**TASK DESCRIPTION:**
Return every line of the data that contains the string "Documentation".

Edit tracking data
^^^^^^^^
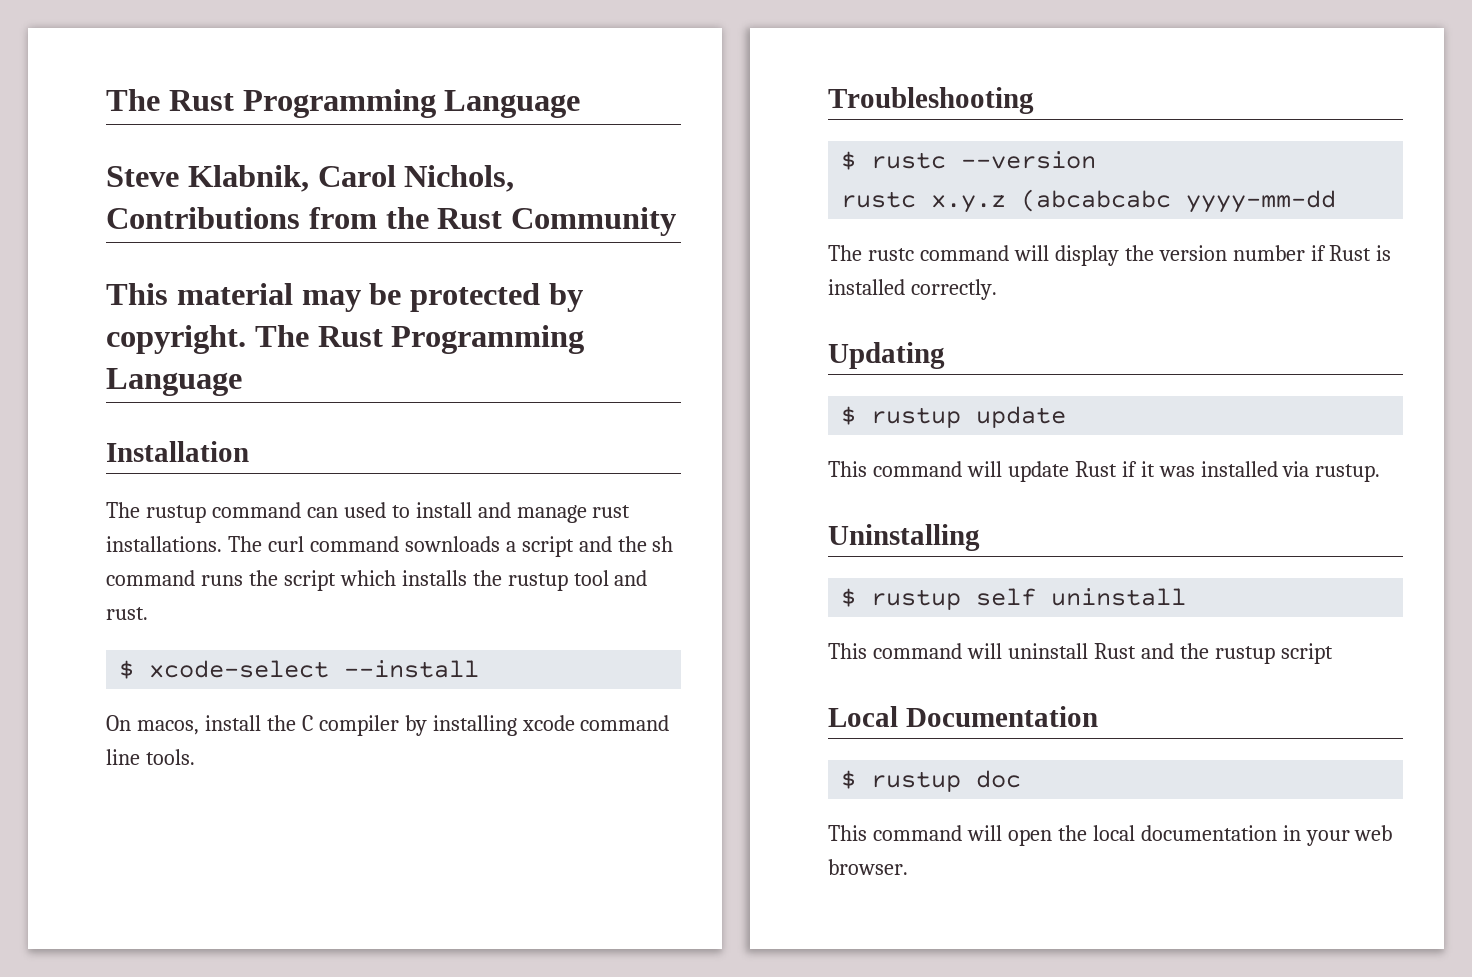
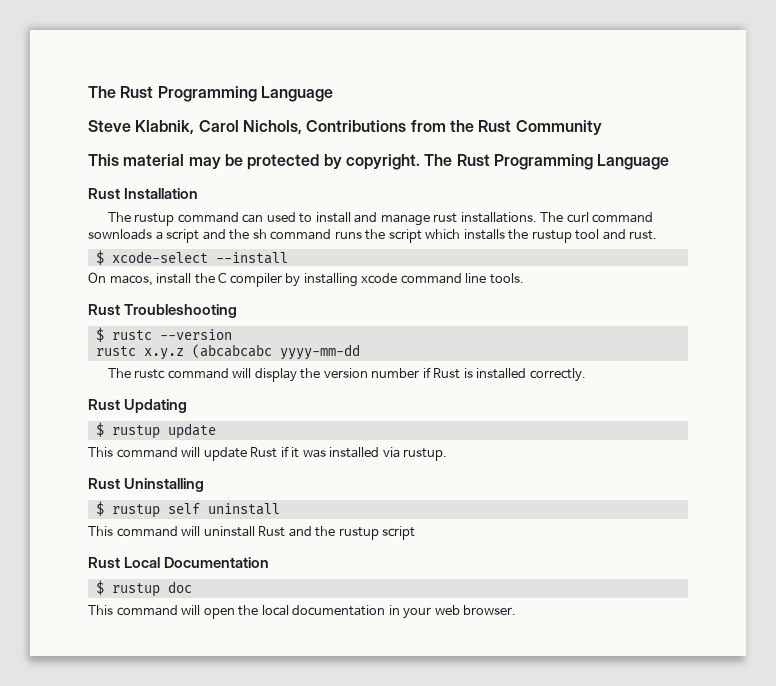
- Installation
+ Rust Installation
- Troubleshooting
+ Rust Troubleshooting
- Updating
+ Rust Updating
- Uninstalling
+ Rust Uninstalling
- Local Documentation
+ Rust Local Documentation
^^^^^^^^
**ANSWER BELOW:**
- Local Documentation
+ Rust Local Documentation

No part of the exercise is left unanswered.